The following reasons are why it’s much easier to embrace the principals laid out by Basecamp in Getting Real with Vue.js and actually start shipping stuff to production.

1) You can focus on the HTML and CSS first.

HTML and CSS are the heart and soul of everything on the web. That’s what people see on the page. And the good thing is that they’re both easily changed.

The beauty of Vue is that you don’t need any fancy setup right from the start to be productive and ship something quickly.

React has a backward way of thinking. You tend to start on the functionality first instead of styling out the page. You start with the javascript file and JSX. Right from the beginning, you’re worrying about compiling JSX. This makes sense for a monolith app like Facebook, but what about when you’re trying to ship something? I hear some people say you don’t need JSX, but why is the first example on React’s homepage using JSX?

The first example on the React.js homepage.

2) Enter the program-mentality when it’s necessary. Add functionality after the HTML and CSS are done.

Vue.js was an afterthought for us. We knew we could add it in after we finished the HTML and CSS.

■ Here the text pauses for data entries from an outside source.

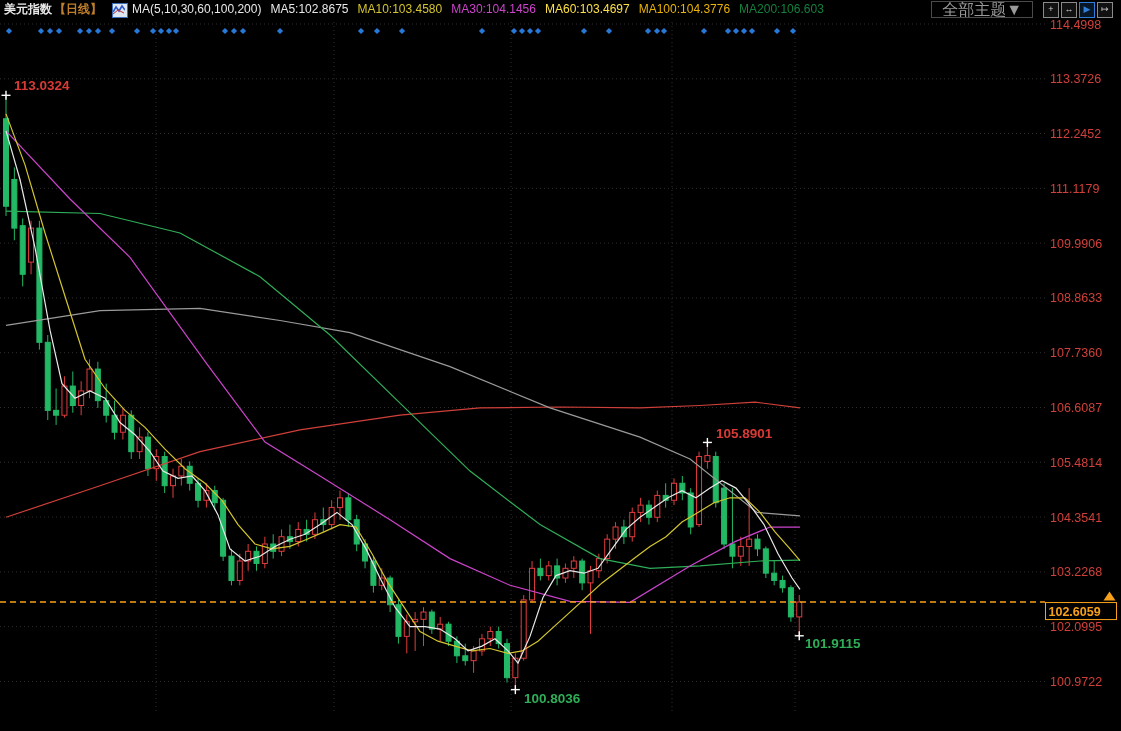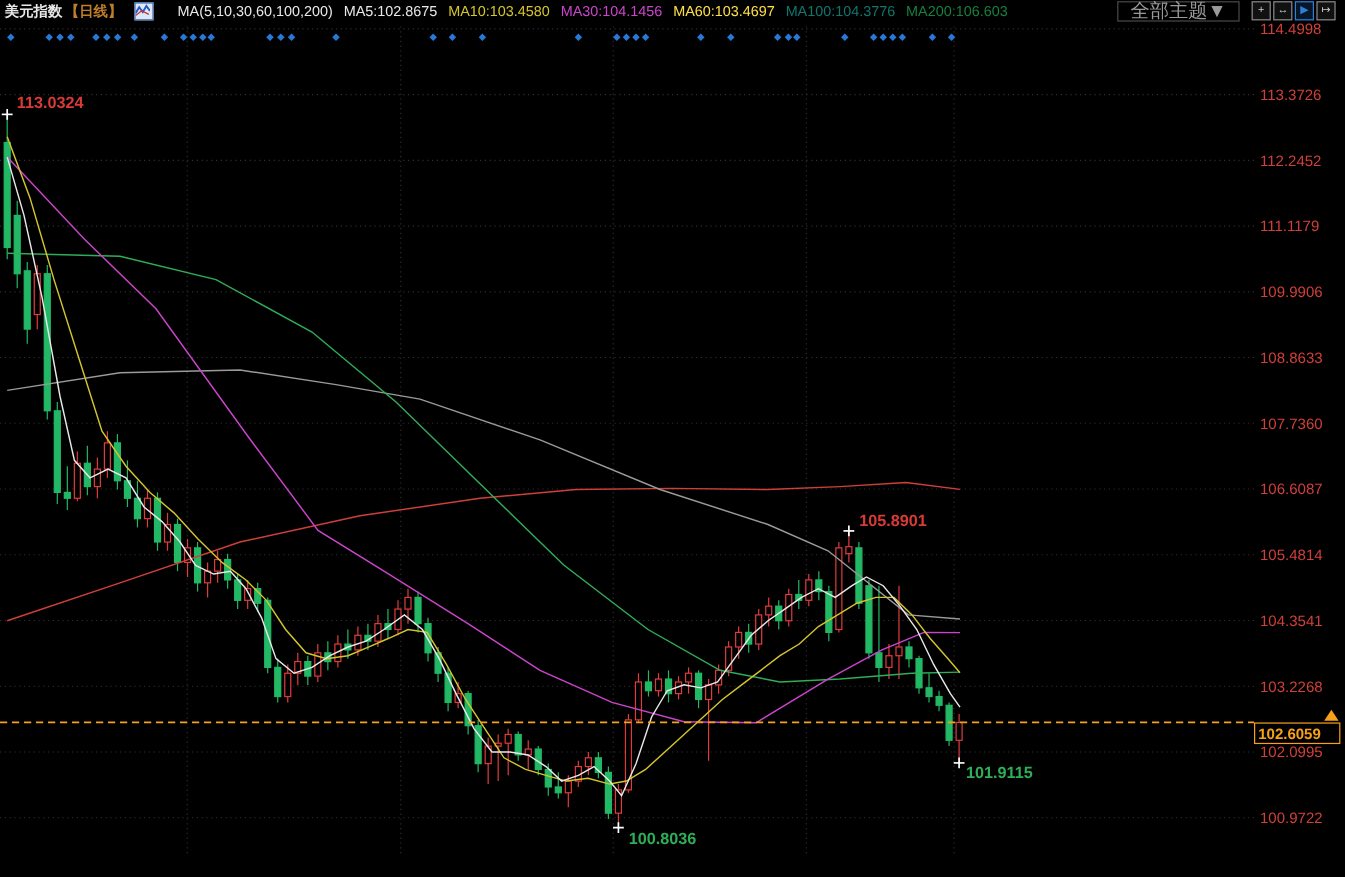--- a/index.html
+++ b/index.html
@@ -7,7 +7,7 @@
        font-family:"Liberation Sans","DejaVu Sans",sans-serif;}
   #chart-svg{position:absolute;left:0;top:0;}
   #header{position:absolute;left:0;top:0;width:1121px;height:18px;background:#000;
-          display:flex;align-items:center;font-size:12px;line-height:18px;white-space:nowrap;z-index:5;}
+          display:flex;align-items:flex-end;font-size:12px;line-height:18px;white-space:nowrap;z-index:5;}
   #header .t{margin-left:4px;color:#e8e8e8;font-weight:bold;}
   #header .p{margin-left:2px;font-weight:bold;}
   #header .ico{width:14px;height:13px;margin:0 4px 0 10px;display:inline-block;position:relative;

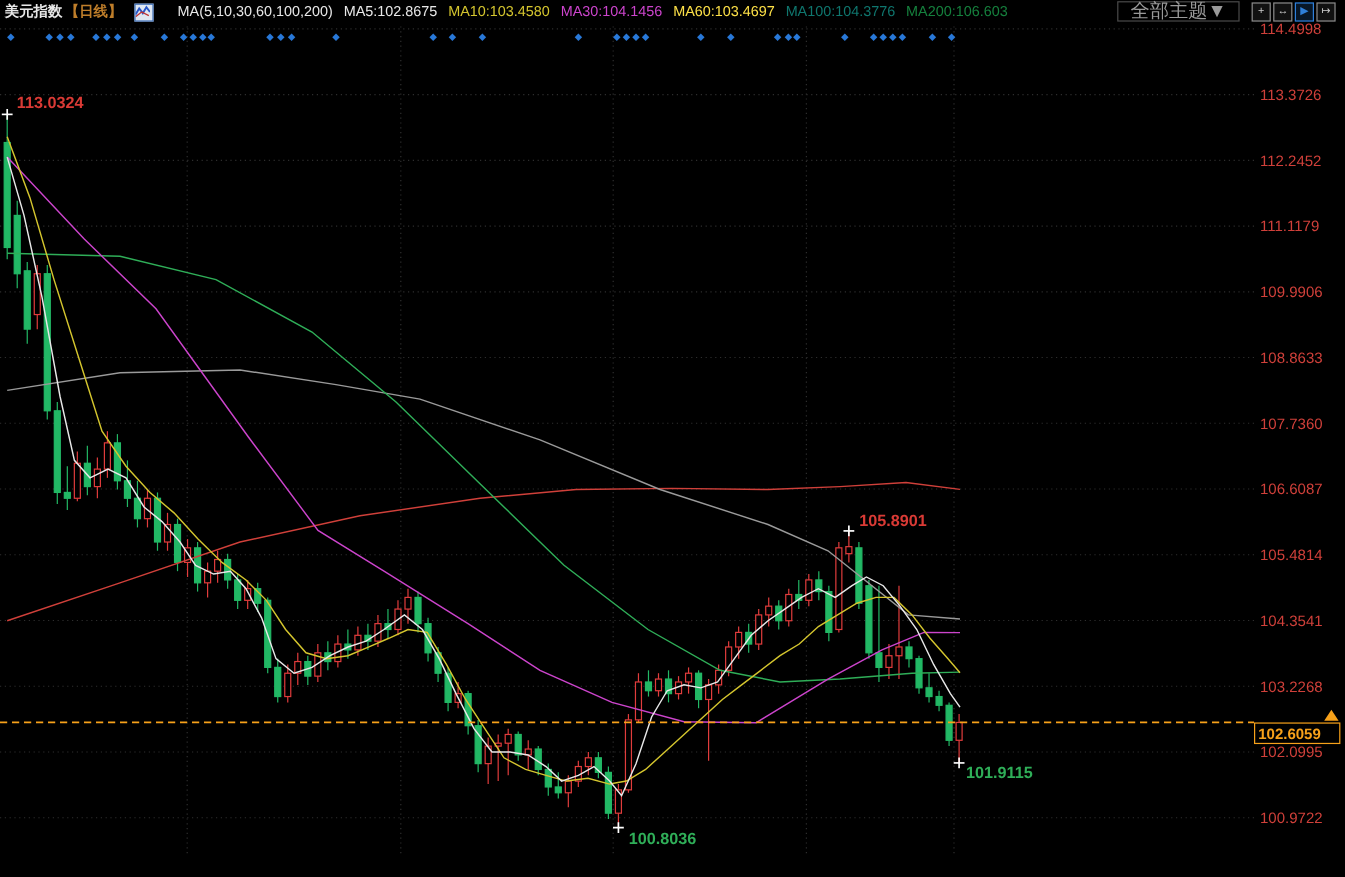--- a/index.html
+++ b/index.html
@@ -13,7 +13,7 @@
   #header .ico{width:14px;height:13px;margin:0 4px 0 10px;display:inline-block;position:relative;
                background:#dfe7f2;border:1px solid #3b6db4;}
   #header .ico svg{position:absolute;left:0;top:0;}
-  #header .ma{margin-left:16px;color:#e8e8e8;}
+  #header .ma{margin-left:0;color:#e8e8e8;}
   #header .mav{margin-left:9px;}
   #dropdown{margin-left:auto;margin-right:10px;color:#9a9a9a;border:1px solid #4a4a4a;
             padding:0 10px;height:15px;line-height:15px;font-size:16px;cursor:pointer;}

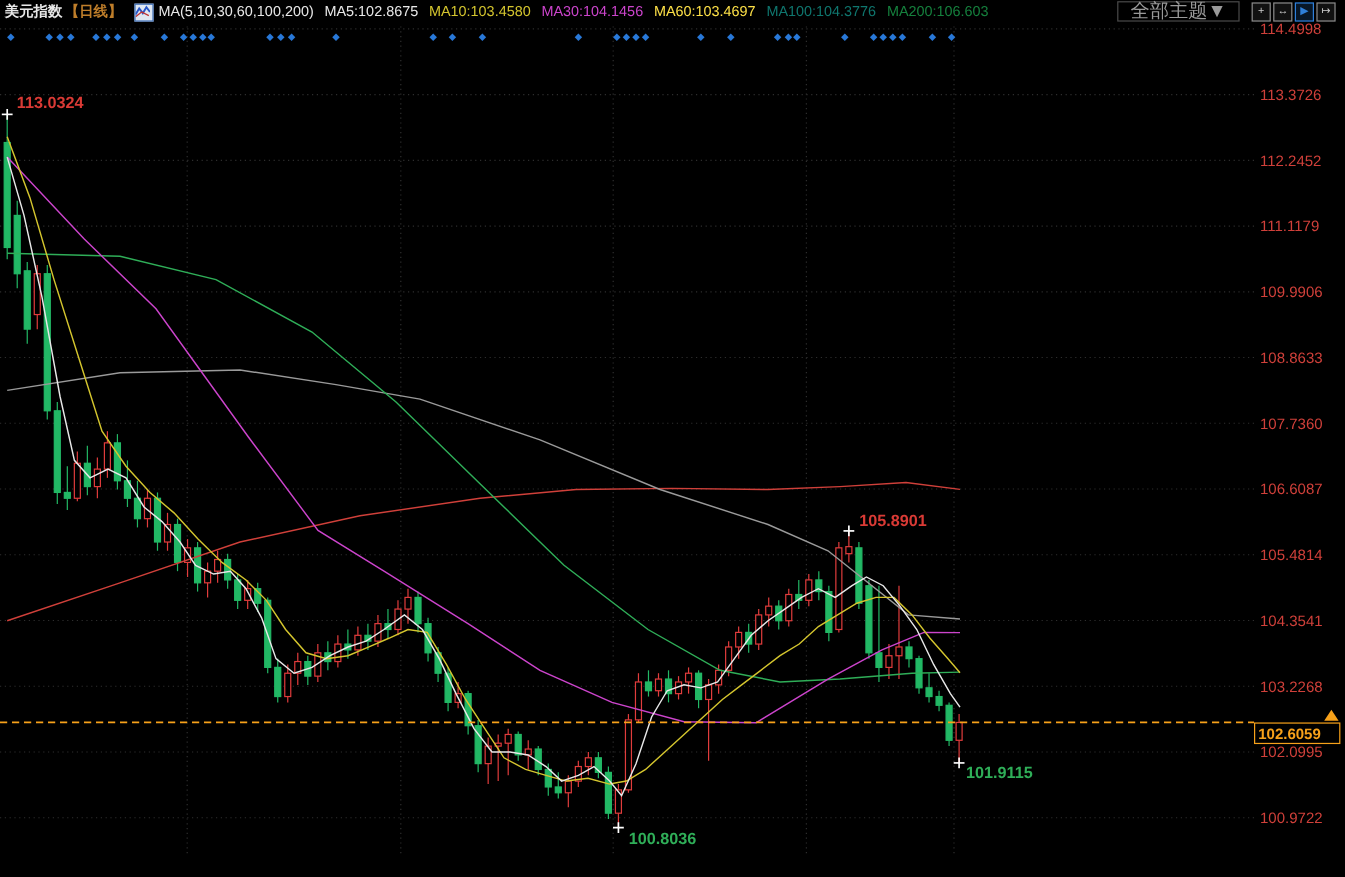--- a/index.html
+++ b/index.html
@@ -341,7 +341,7 @@
     <span class="mav" style="color: rgb(212, 197, 46);">MA10:103.4580</span>
     <span class="mav" style="color: rgb(204, 68, 204);">MA30:104.1456</span>
     <span class="mav" style="color: #fde047;">MA60:103.4697</span>
-    <span class="mav" style="color: #0f766e;">MA100:104.3776</span>
+    <span class="mav" style="color: #eab308;">MA100:104.3776</span>
     <span class="mav" style="color: #15803d;">MA200:106.603</span>
     <span id="dropdown">全部主题▼</span>
     <span id="toolbar">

You go in and start adding directives into your already constructed HTML and CSS. Building out functionality this way lets you move fast because you’re building things up step by step. First the HTML, then the CSS, then the UI-related Javascript, and then making the Ajax calls, and so forth.

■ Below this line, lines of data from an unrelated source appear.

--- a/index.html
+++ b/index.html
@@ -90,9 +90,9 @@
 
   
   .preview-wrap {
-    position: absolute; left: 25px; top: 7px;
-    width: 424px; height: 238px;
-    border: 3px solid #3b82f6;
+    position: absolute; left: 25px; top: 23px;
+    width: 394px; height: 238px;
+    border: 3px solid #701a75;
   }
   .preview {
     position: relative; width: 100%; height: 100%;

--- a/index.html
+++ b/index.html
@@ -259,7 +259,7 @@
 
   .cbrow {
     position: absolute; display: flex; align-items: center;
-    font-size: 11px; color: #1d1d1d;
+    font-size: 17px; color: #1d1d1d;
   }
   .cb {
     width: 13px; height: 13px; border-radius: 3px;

3) Increase Development Speed. You don’t need the terminal.

How much time is being wasted setting up Webpack that could be used to iterate on an idea? A lot of developers can relate to this one. I come from an HTML / CSS background. I started with HTML / CSS and then transitioned into Javascript and jQuery. That’s what I’m familiar with as a front-end developer. I understand JSX’s utility, but it serves no purpose but to overcomplicate development in the beginning. Want to get things done? Use Vue.js

Conclusion: Use what lets you move fast

Don’t feel pressured to use the latest technology to bring your idea to life. Use what works for you. Use what lets you move fast. For us, that’s Vue. It might work for you too.